The Taliban had announced earlier that high schools in Afghanistan will open their doors to girls on Wednesday but later reversed their decision until it’s decided what would be an appropriate uniform for girls.

This decision by the Taliban, if it is not swiftly reversed, will profoundly harm the Afghan people, the country’s prospects for economic growth, and the Taliban’s ambition to improve their relations with the international community,” warned US Secretary of State Antony J. Blinken.

In New York, UN Secretary general António Guterres said that the Taliban’s decision “not only violates the equal rights of women and girls to education, but it also jeopardises the country’s future in view of the tremendous contributions by Afghan women and girls.”
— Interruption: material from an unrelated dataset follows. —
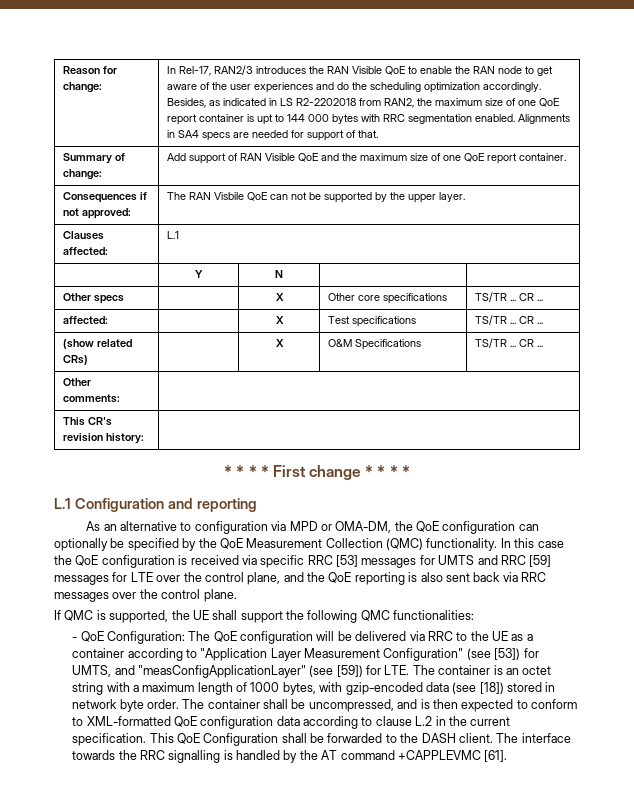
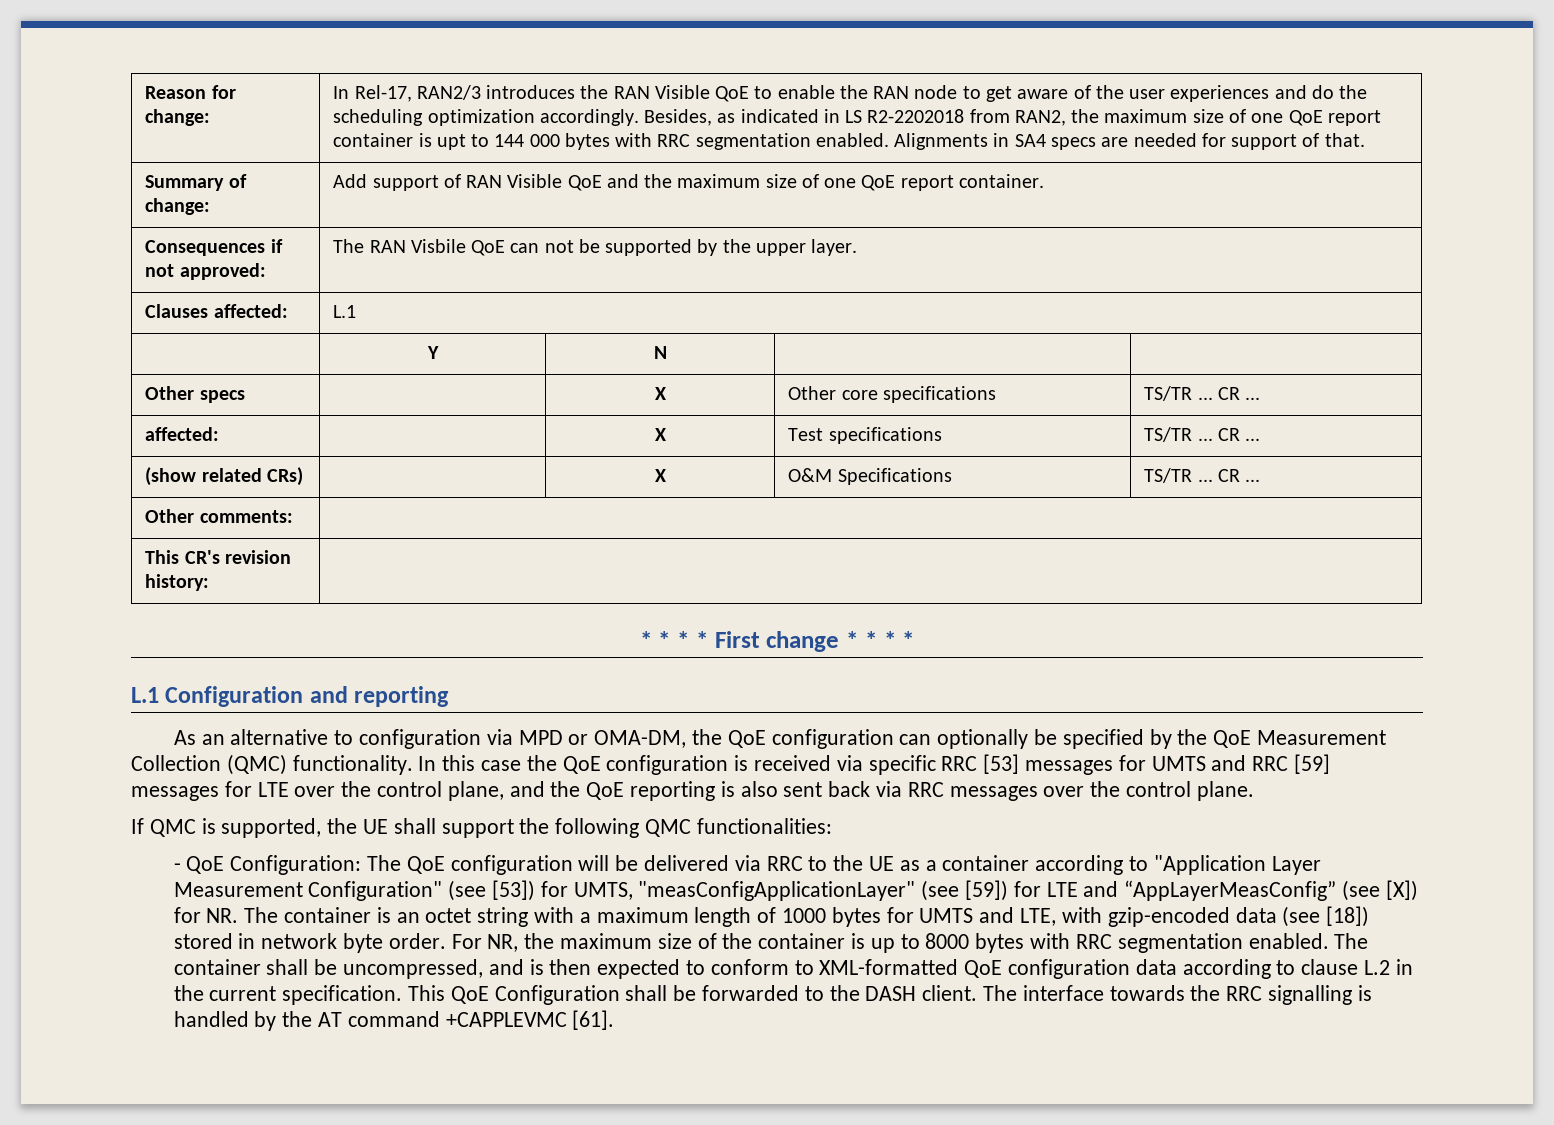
- - QoE Configuration: The QoE configuration will be delivered via RRC to the UE as a container according to "Application Layer Measurement Configuration" (see [53]) for UMTS, and "measConfigApplicationLayer" (see [59]) for LTE. The container is an octet string with a maximum length of 1000 bytes, with gzip-encoded data (see [18]) stored in network byte order.
+ - QoE Configuration: The QoE configuration will be delivered via RRC to the UE as a container according to "Application Layer Measurement Configuration" (see [53]) for UMTS, "measConfigApplicationLayer" (see [59]) for LTE and “AppLayerMeasConfig” (see [X]) for NR. The container is an octet string with a maximum length of 1000 bytes for UMTS and LTE, with gzip-encoded data (see [18]) stored in network byte order.
+ For NR, the maximum size of the container is up to 8000 bytes with RRC segmentation enabled.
The Taliban’s ambassador-designate to the United Nations Suhail Shaheen, however, assured the international community that this was only a “technical delay.”

“There is no issue of banning girls from schools,” he said in an interview to America’s National Public Radio “It is only a technical issue of deciding on the form of school uniform for girls.”
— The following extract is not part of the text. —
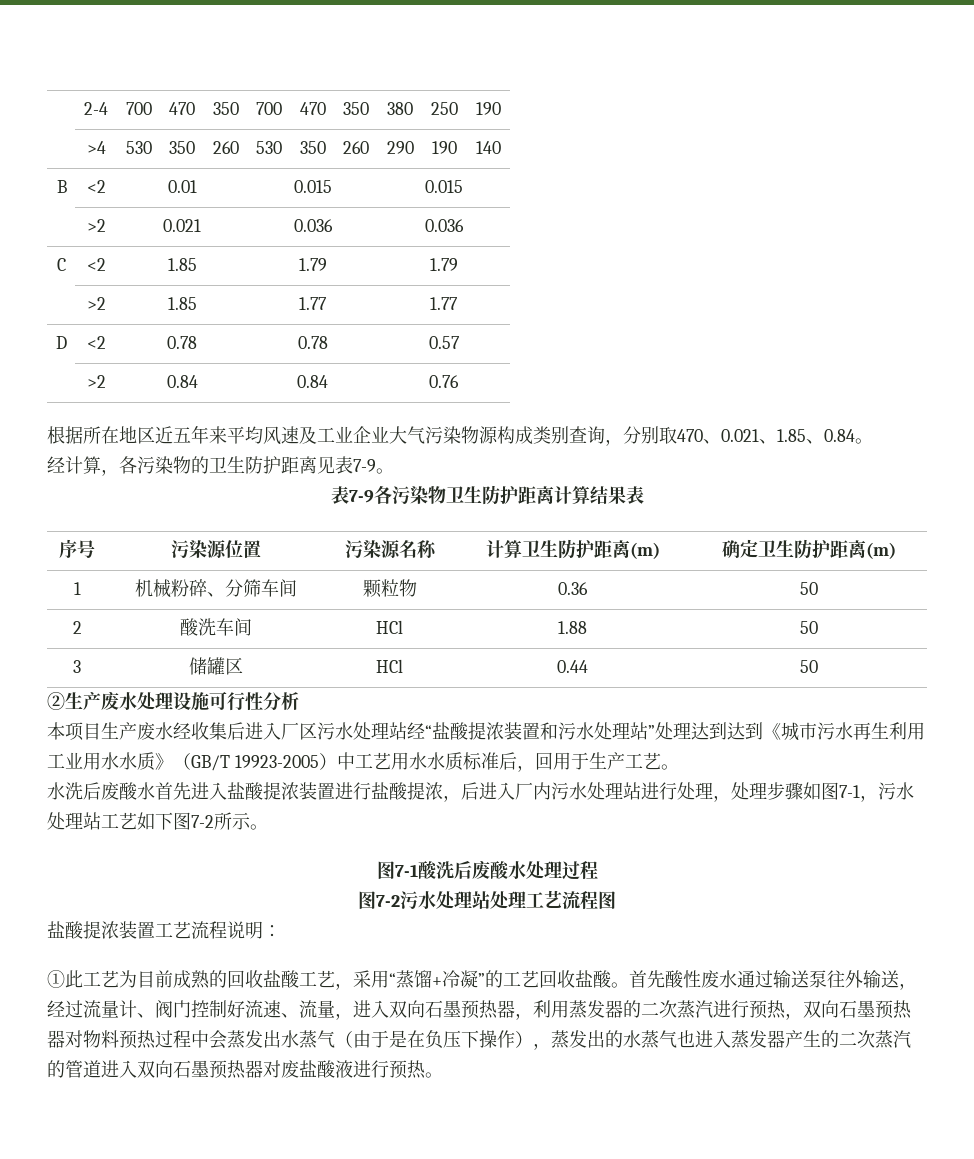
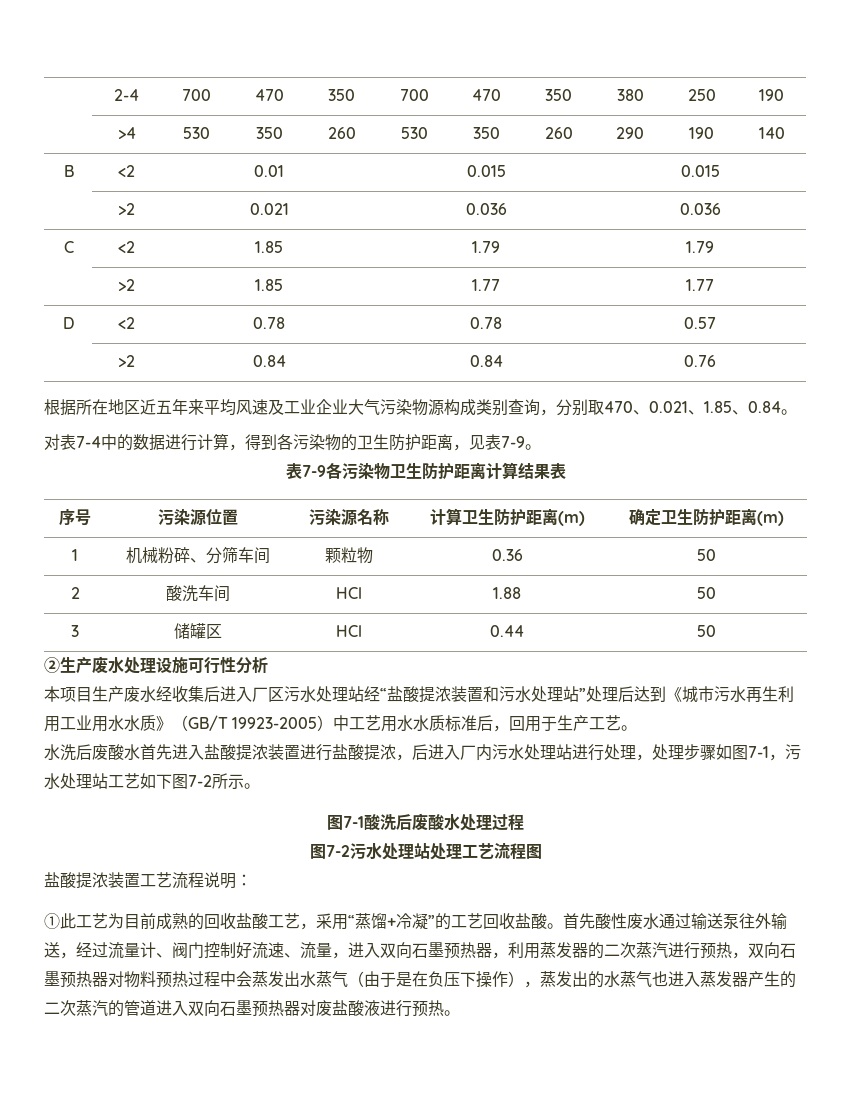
- 经计算，各污染物的卫生防护距离见表7-9。
+ 对表7-4中的数据进行计算，得到各污染物的卫生防护距离，见表7-9。
- 本项目生产废水经收集后进入厂区污水处理站经“盐酸提浓装置和污水处理站”处理达到达到《城市污水再生利用工业用水水质》（GB/T 19923-2005）中工艺用水水质标准后，回用于生产工艺。
+ 本项目生产废水经收集后进入厂区污水处理站经“盐酸提浓装置和污水处理站”处理后达到《城市污水再生利用工业用水水质》（GB/T 19923-2005）中工艺用水水质标准后，回用于生产工艺。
But Secretary Blinken reminded the Taliban rulers that education was a human right, and the United States “rejects the Taliban’s excuses for reversing their commitment to the people of Afghanistan” to reopen girls’ schools on Wednesday.

He noted that many girls and women were returning to secondary classrooms across the country but were told to go home until further notice.
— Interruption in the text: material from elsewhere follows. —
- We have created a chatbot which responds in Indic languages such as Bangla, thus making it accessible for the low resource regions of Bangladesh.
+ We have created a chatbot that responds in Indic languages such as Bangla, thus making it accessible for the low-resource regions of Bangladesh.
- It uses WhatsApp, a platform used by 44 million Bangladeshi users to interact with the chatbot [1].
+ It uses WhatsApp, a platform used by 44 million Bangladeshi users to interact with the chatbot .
“We stand with Afghan girls and their families, who see education as a path to realizing the full potential of Afghanistan’s society and economy,” Secretary Blinken said in a statement issued by his office.

The UN chief said he “deeply regrets” the decision and reminded the Taliban that the start of the new school year had been eagerly anticipated by all students, girls and boys, and parents and families.

“The de facto authorities’ failure to reopen schools for girls above the sixth grade, despite repeated commitments, is a profound disappointment and deeply damaging for Afghanistan,” Mr. Guterres said. “I urged the Taliban de facto authorities to open schools for all students without any further delay.”

UN human rights chief Michelle Bachelet recalled her recent visit to Kabul, where women stressed to her that they wanted to speak to the Taliban themselves.

She said in a statement that “disempowering half of Afghanistan’s population is counterproductive and unjust.” Such “structural discrimination,” she said, such was also deeply damaging for the country’s prospects of future recovery and development.”

The Executive Director of the UN Children’s Fund, Catherine Russell, also issued a statement saying that the decision meant an entire generation of adolescent girls was being “denied their right to an education and…robbed of the opportunity to gain the skills they need to build their futures.”

While statements by UN officials strongly condemned the Taliban, it’s the US reaction that would be a cause for concern for Kabul’s de facto rulers.